Mannino: I would recommend that any major corporation have a dedicated team put together that meets once a month to talk about class trends and how they should prepare to meet a challenge if it should arise. General counsel should be involved as well as the other players mentioned by David. People who have direct contact with customers or other members of a potential class of plaintiffs should also be involved because they can be good sounding boards.

When we get involved in a case, we often find that plaintiffs' counsel or their agents have had contacts with people in the company to fish for information. This is very common today in IP litigation. If someone is about to sue you for infringement, they will sometimes contact members of your sales staff to ask about your business practices. A similar approach is used in class action litigation to get basic information about company practices. People who do investor relations need to be part of the litigation team as well because they too may get calls from plaintiffs' counsel or those working with them. Others who are likely to get such inquiries should either be part of the team or advised to report to the team on the calls they are getting, and be sensitized to when and how they should provide information.

Editor: How should companies sensitize themselves to the possibility that a claim that may have been filed against a competitor will be filed against them?

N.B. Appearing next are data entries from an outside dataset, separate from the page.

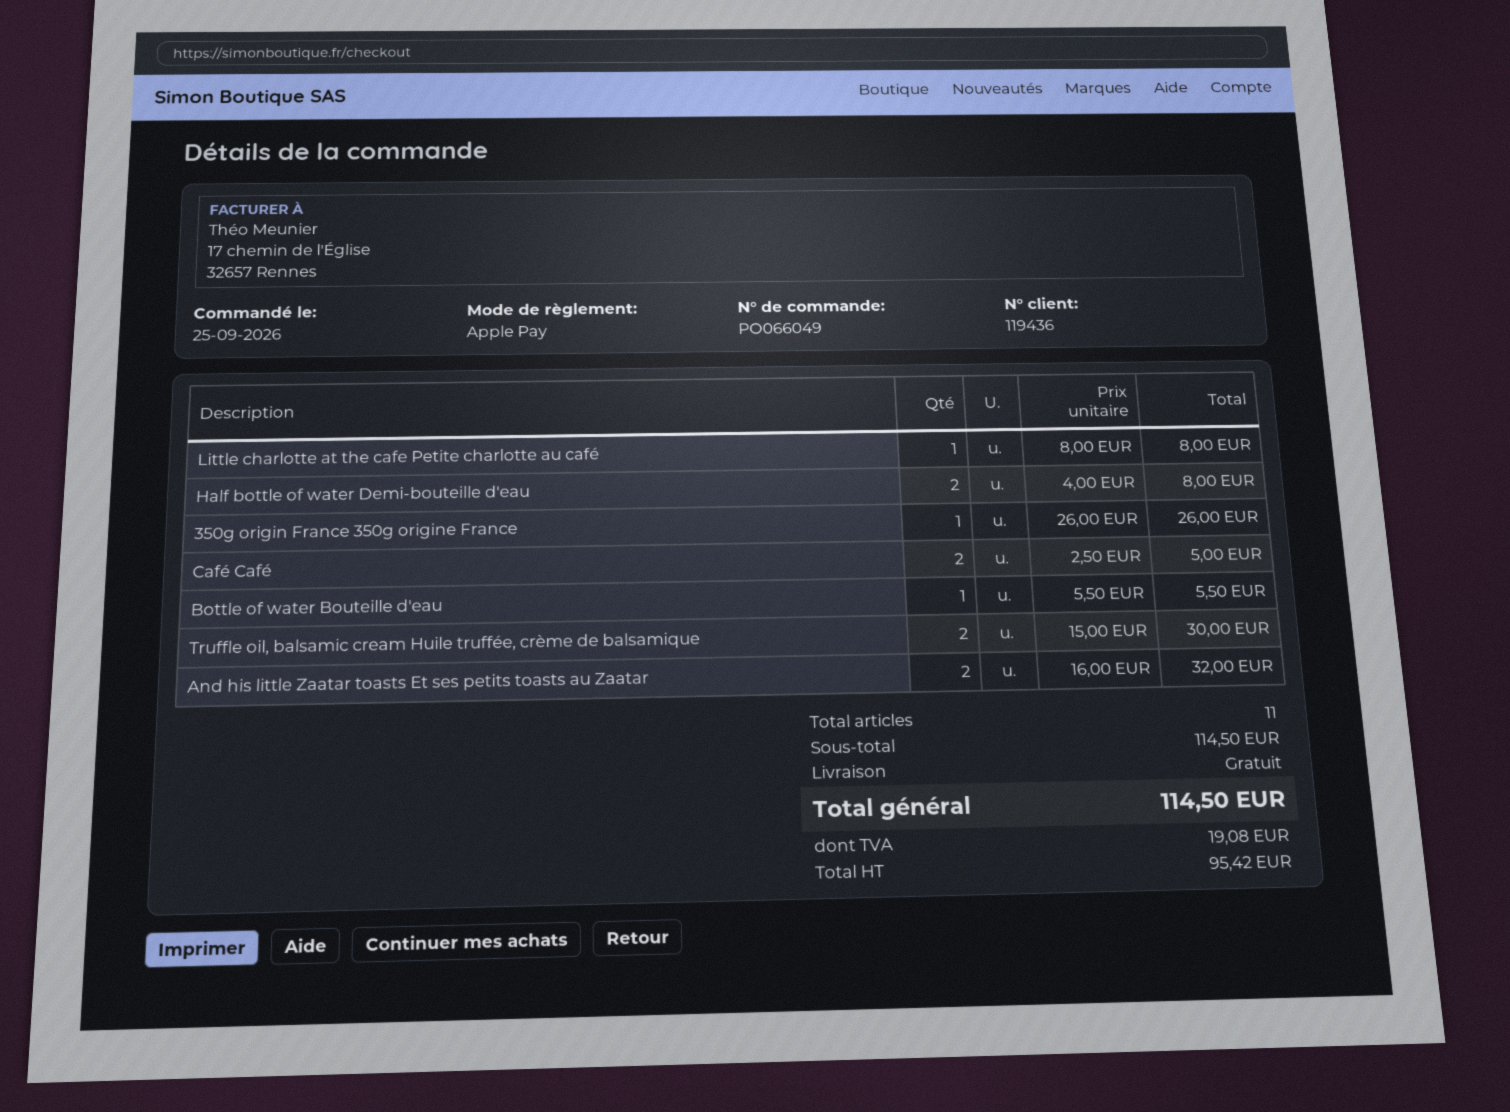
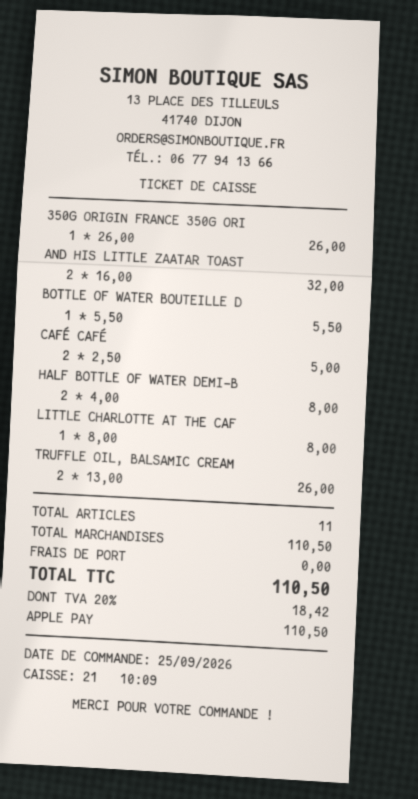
Truffle oil, balsamic cream Huile truffée, crème de balsamique: 2 x 15.00 = 30.00 -> 2 x 13.00 = 26.00
subtotal: 114.50 -> 110.50
tax: 19.08 -> 18.42
total: 114.50 -> 110.50

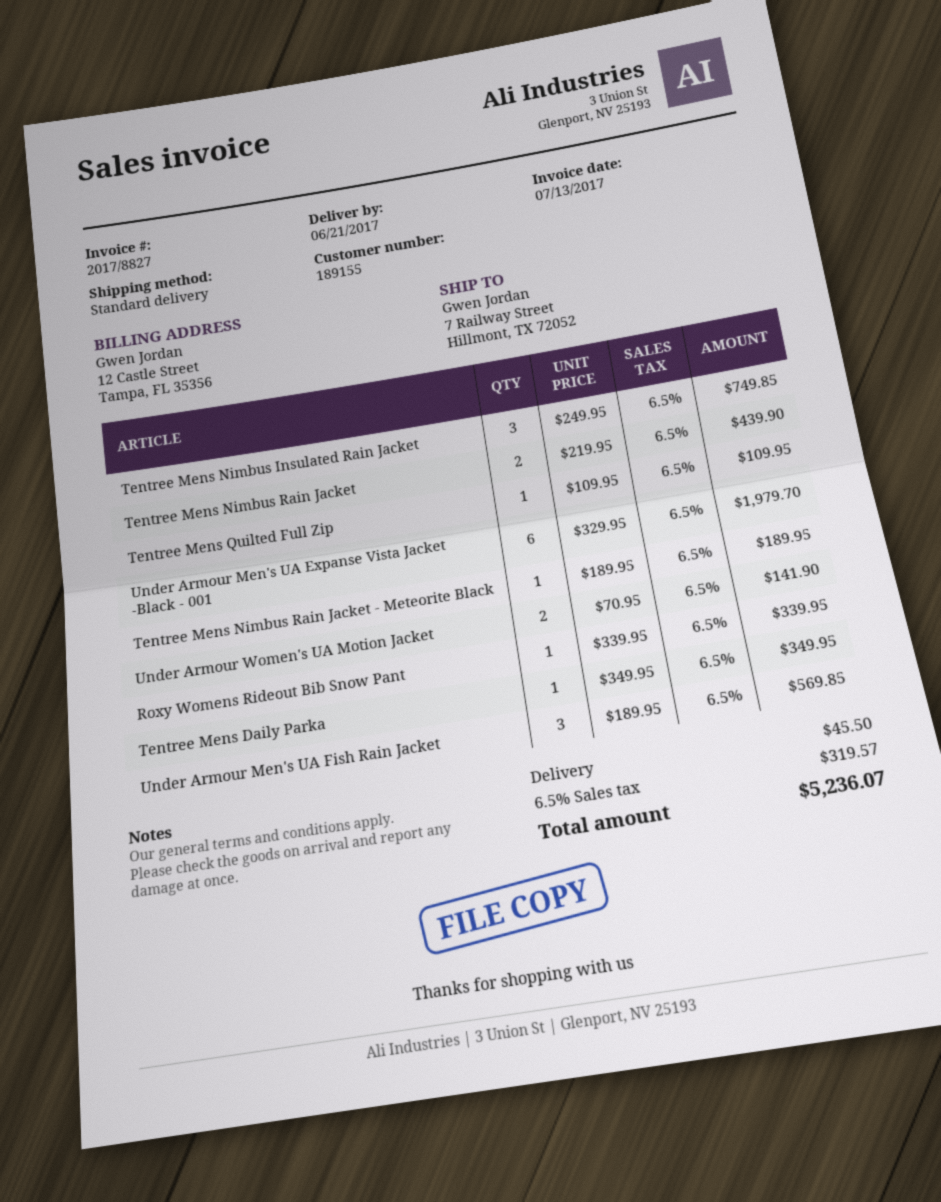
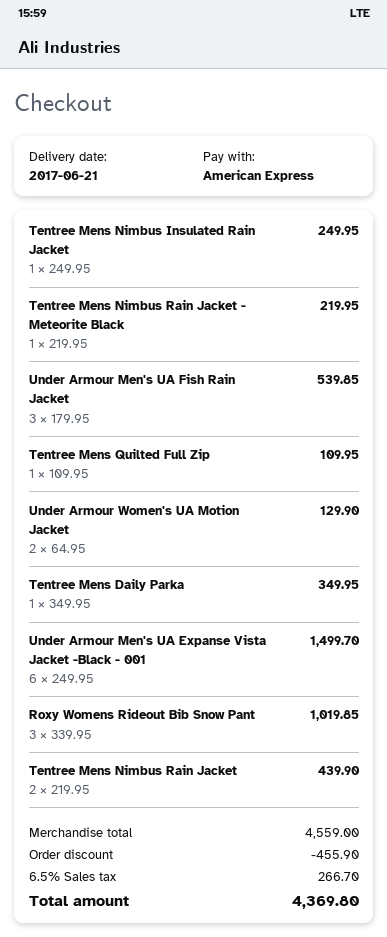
Tentree Mens Nimbus Insulated Rain Jacket: 3 x 249.95 = 749.85 -> 1 x 249.95 = 249.95
Under Armour Men's UA Expanse Vista Jacket -Black - 001: 6 x 329.95 = 1979.70 -> 6 x 249.95 = 1499.70
Tentree Mens Nimbus Rain Jacket - Meteorite Black: 1 x 189.95 = 189.95 -> 1 x 219.95 = 219.95
Under Armour Women's UA Motion Jacket: 2 x 70.95 = 141.90 -> 2 x 64.95 = 129.90
Roxy Womens Rideout Bib Snow Pant: 1 x 339.95 = 339.95 -> 3 x 339.95 = 1019.85
Under Armour Men's UA Fish Rain Jacket: 3 x 189.95 = 569.85 -> 3 x 179.95 = 539.85
discount: none -> 455.90
shipping: 45.50 -> none
tax: 6.5% = 319.57 -> 6.5% = 266.70
total: 5236.07 -> 4369.80

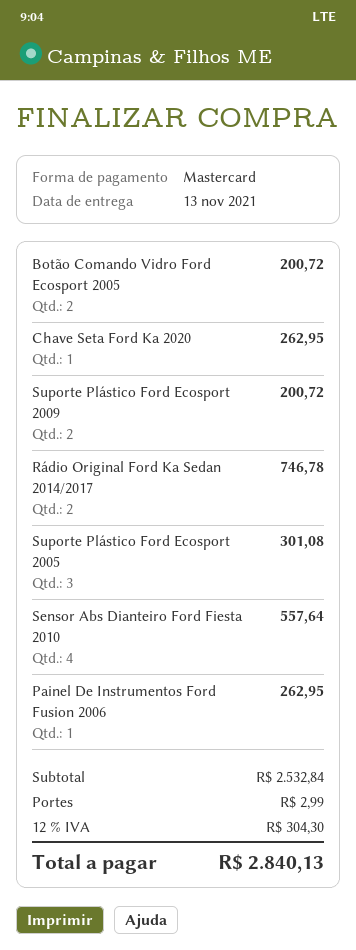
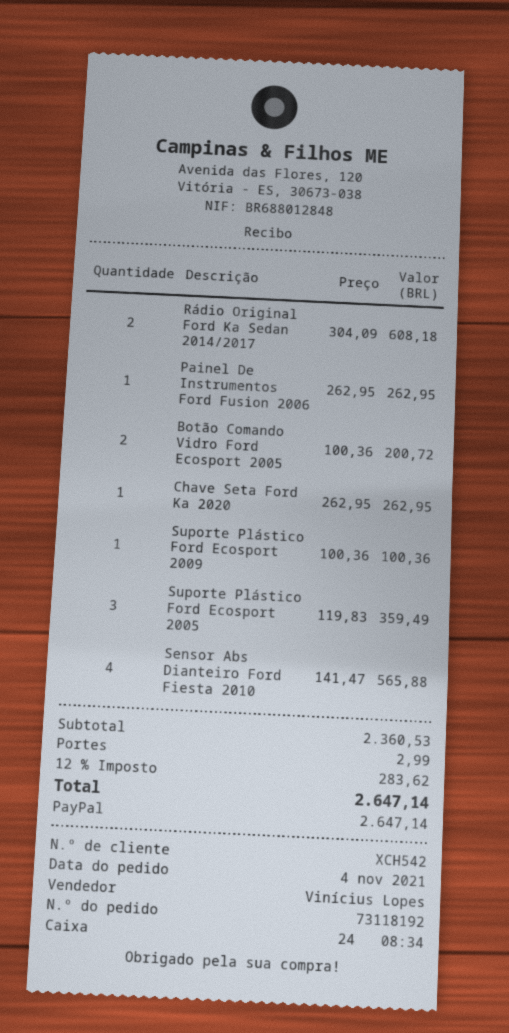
payment method: Mastercard -> PayPal
Suporte Plástico Ford Ecosport 2009: 2 for 200.72 -> 1 for 100.36
Rádio Original Ford Ka Sedan 2014/2017: 2 for 746.78 -> 2 for 608.18
Suporte Plástico Ford Ecosport 2005: 3 for 301.08 -> 3 for 359.49
Sensor Abs Dianteiro Ford Fiesta 2010: 4 for 557.64 -> 4 for 565.88
subtotal: 2532.84 -> 2360.53
tax: 12% = 304.30 -> 12% = 283.62
total: 2840.13 -> 2647.14

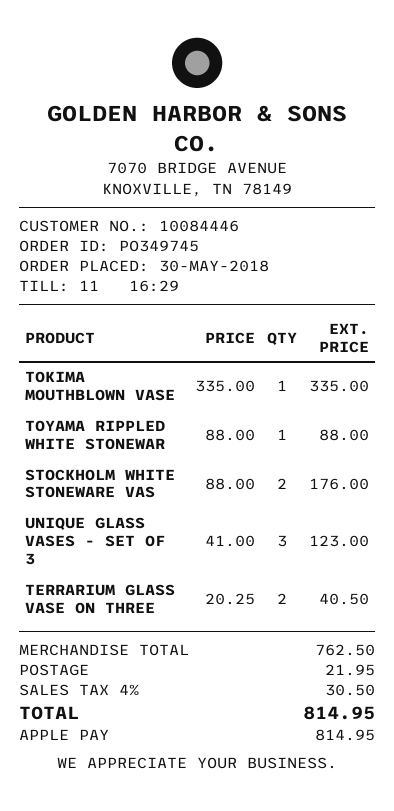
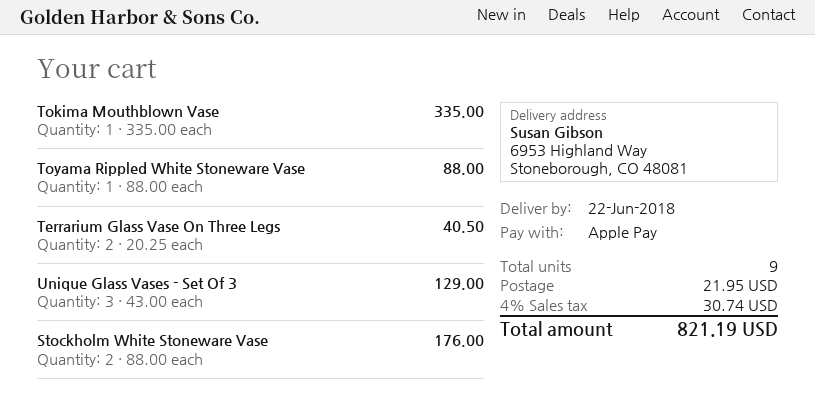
UNIQUE GLASS VASES - SET OF 3: 3 x 41.00 = 123.00 -> 3 x 43.00 = 129.00
tax: 4% = 30.50 -> 4% = 30.74
total: 814.95 -> 821.19

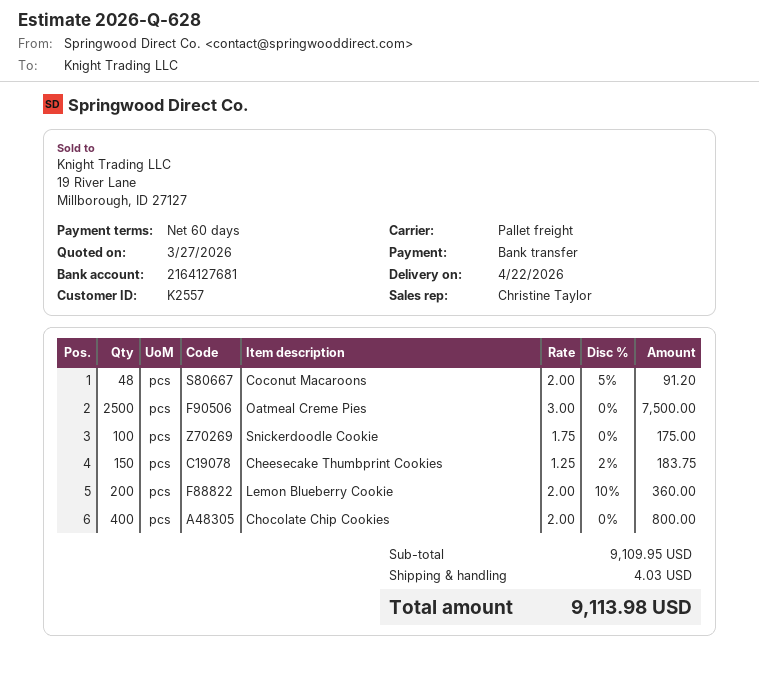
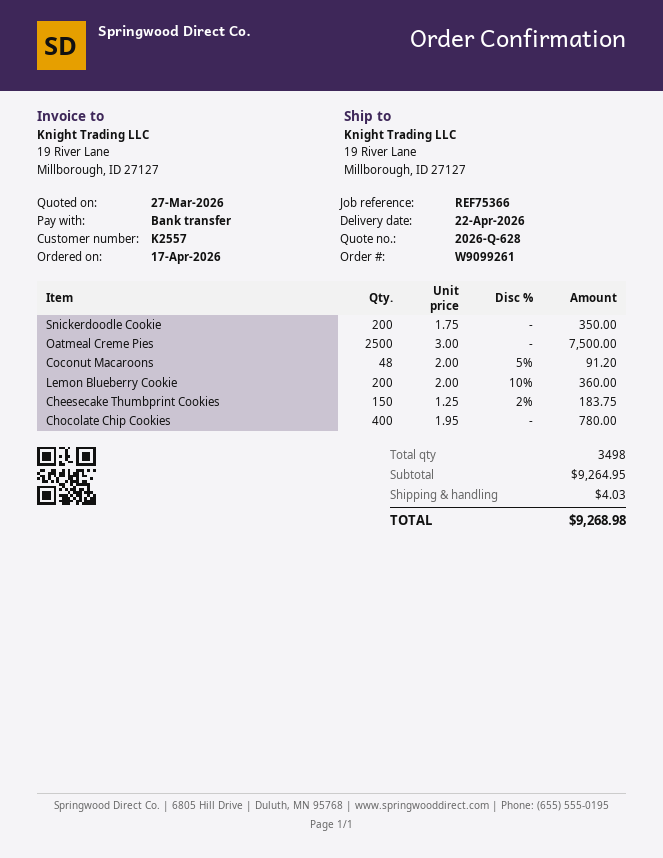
Snickerdoodle Cookie: 100 x 1.75 = 175.00 -> 200 x 1.75 = 350.00
Chocolate Chip Cookies: 400 x 2.00 = 800.00 -> 400 x 1.95 = 780.00
subtotal: 9109.95 -> 9264.95
total: 9113.98 -> 9268.98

Comerford: We believe that it is important for companies to track litigation trends. If plaintiffs' lawyers find fertile ground they will plow that ground many times. That is evident in the proliferation of constituencies filing claims. Companies should have an awareness of relevant news and industry information. VeriSign provides a service called Real Time Publisher Services that is a news harvester. That is an excellent resource for keeping track of news on a particular industry. Other things that companies can do include periodic searches of Web sites on class actions. You can get email alerts from some of these sites. One resource is www.lawyersandsettlements.com. That site lists cases being investigated and lawsuits that have been filed. It has a section that allows people to submit their issues for review. There is another called www.classactionlawsuit.org, which has links to Web sites devoted to specific cases and topics. Another Web site is www.overlawyered.com, which is updated often and draws on various publications to discuss news and trends in class actions.

Another thing to do is to get software such as Web Trends that allows you to monitor domain names that read your Web site to see who is investigating you. You can also make periodic Freedom of Information Act requests to find out who is filing these requests about your company.

Both Westlaw and LexisNexis offer products that allow you to monitor docket information to learn about the companies being hit, the law firms representing the parties, the nature of the litigation and where they are being sued.

Mannino: Also check the Web sites of the leading plaintiffs' law firms and those of organizations that are encouraging people to bring or participate in lawsuits. An example is the Milberg Weiss Web site, which lists new litigation opportunities and solicits people to become named plaintiffs. You can look at your industry to see if you or your competitors are potential targets for litigation.

The AARP is one of the largest voluntary organizations in the U.S. and deeply committed to defending retired employees' rights with regard to pension and other fringe benefits. They have filed as amicus in a number of cases in which we have been involved. Checking Web sites of associations like AARP can give in-house counsel a heads-up for coming trouble.